Born in Santa Monica, California, Brian was deeply influenced as a child by his father’s work designing components for NASA’s lunar lander and his later development of Atlanta’s MARTA system. according to an online obituary.
Marshall Brian II, 63, an educator and founder of HowStuffWorks, was found dead in his office at North Carolina State University around 7 a.m. on November 20.
He received his Bachelor of Science in Electrical Engineering from Rensselaer Polytechnic Institute and later a Master of Science in Computer Science from NC State, where he first met Leigh Ann.
The two would raise four children together: David, Irena, Jonny and Ian, and Brian went on to work as a computer science professor.
He worked in that position until 1992, when he founded a software company called Interface Technologies, after finding success in creating a website with his wife where he posted easy-to-understand scientific explanations of how basic gadgets functioned.
Early articles on HowStuffWorks.com included research on VCRs, airplanes and car engines, and it quickly became one of the 1,000 most visited websites in the world, the News & Observer reports.
It grew to 10,000 visitors per day in 1998, and then to 33,000 in early 2000.
“People come to the site and can finally understand the technology around them,” he told the newspaper in 1999.
“And they can realize that at its core it’s quite simple,” he said, adding that it’s “pretty reassuring and reassuring to know that they can understand it all.”
In the early 2000s, HowStuffWorks became a major brand with twenty employees and began publishing a free Stuff Works magazine that was sent to 10,000 schools.
Family members said Brian would do anything for them and will “live on in the hearts and minds of all who knew him.”
Brian eventually sold his company to the investment firm Convex Group in 2002, and five years later Discovery Communications bought it for $250 million.
In the years that followed, Brian continued to work in educational media, producing a series for The National Geographic Channel called Factory Floor, which showed the behind-the-scenes production of everyday objects, and appearing on The Oprah Winfrey Show in 2006 to explain how television worked.
He also wrote more than a dozen books and contributed articles to the News & Observer on a range of topics including dividends and humidifiers.
But in 2012, Brian returned to NC State, where he helped students build startups.
“Every time I had a problem, he would sit with me for hours and write, write, write on his iPad,” Kashani said.
“Then he would go home and send me an email at night with a million suggestions and scenarios and different things when he had time to process it.”
Barry, who founded the startup FilterEasy as a student, also said many people thought his company was a “cool idea.”

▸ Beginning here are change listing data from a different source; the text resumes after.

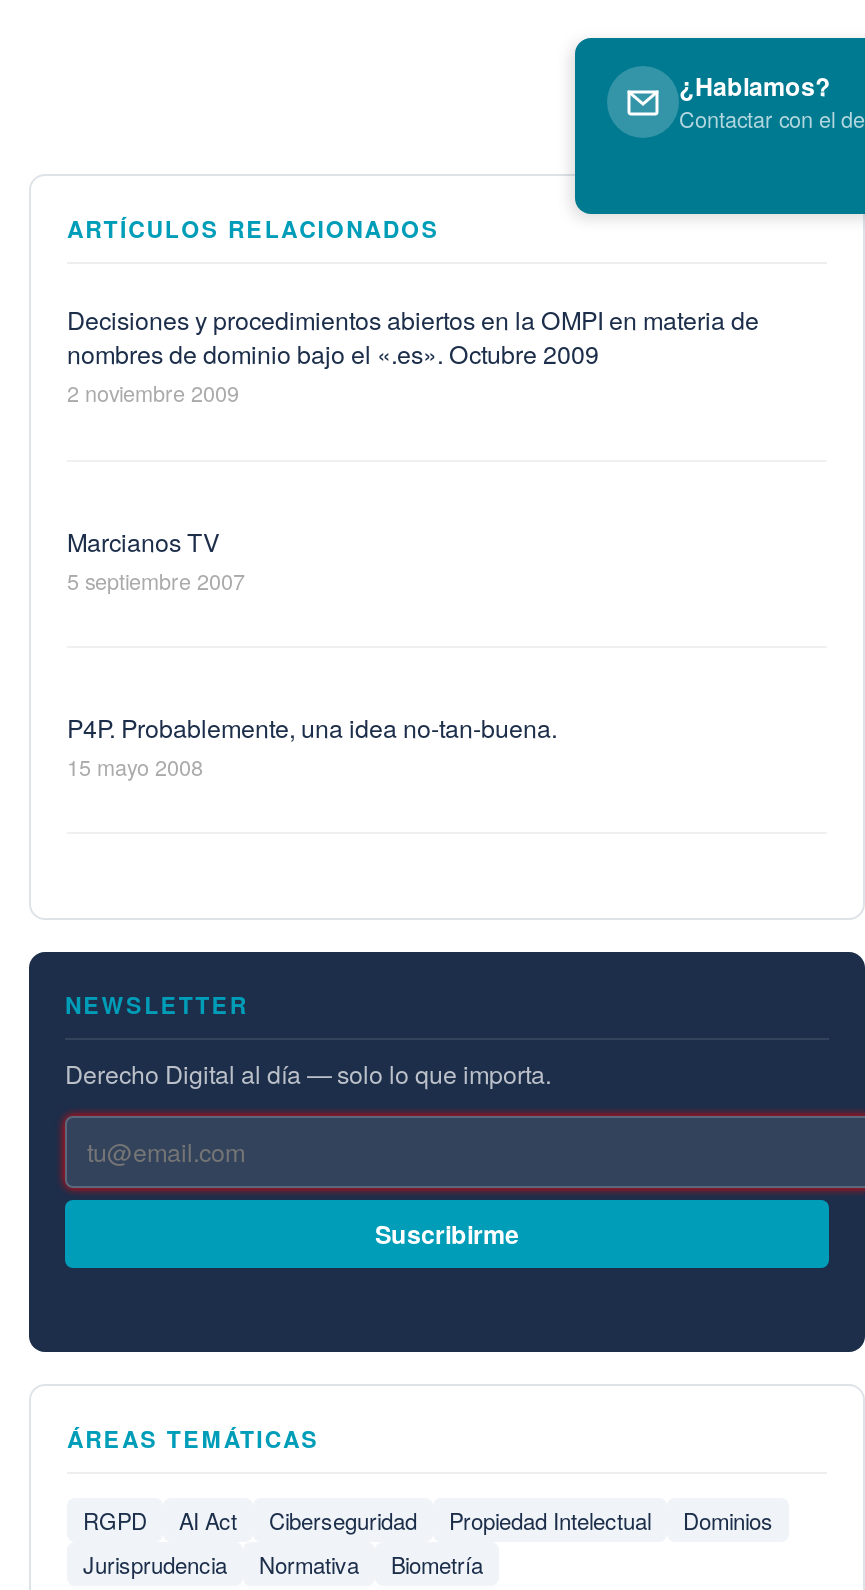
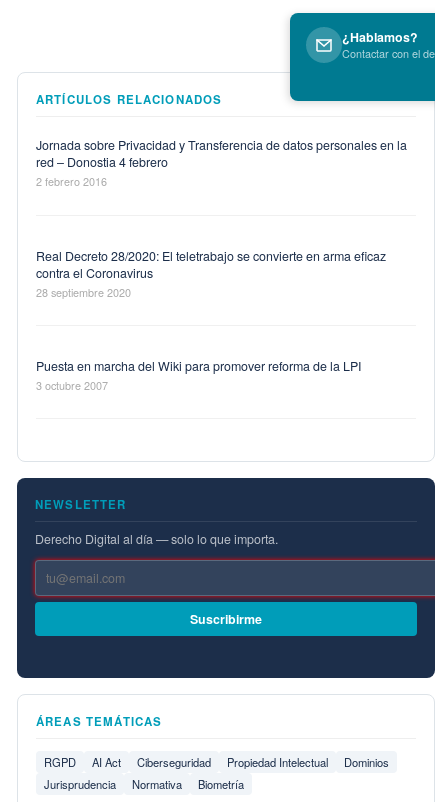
- Decisiones y procedimientos abiertos en la OMPI en materia de
- nombres de dominio bajo el «.es». Octubre 2009
- 2 noviembre 2009
+ Jornada sobre Privacidad y Transferencia de datos personales en la
+ red – Donostia 4 febrero
+ 2 febrero 2016

- Marcianos TV
- 5 septiembre 2007
+ Real Decreto 28/2020: El teletrabajo se convierte en arma eficaz
+ contra el Coronavirus
+ 28 septiembre 2020

- P4P. Probablemente, una idea no-tan-buena.
- 15 mayo 2008
+ Puesta en marcha del Wiki para promover reforma de la LPI
+ 3 octubre 2007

“But Marshall is one of those people who dives in and asks you every question and problem and helps you work on solutions.”
In his personal life, the obituary said, Brian “would do anything for his family, including building a duck pond with a backhoe because his future wife said she wanted ducks, or jumping in the car and driving for hours to get a to deliver the set of keys to his daughter, who had left them at home.’
He also dreamed of building his own helicopter one day and often talked about hiking the Appalachian Trail.
“Through his work, teaching and boundless curiosity, Marshall touched countless lives and inspired others to explore, learn and better understand the world around them,” the obituary said.
“He will be greatly missed, but will live on in the hearts and minds of all who knew him.”
DailyMail.com has contacted North Carolina State University for comment.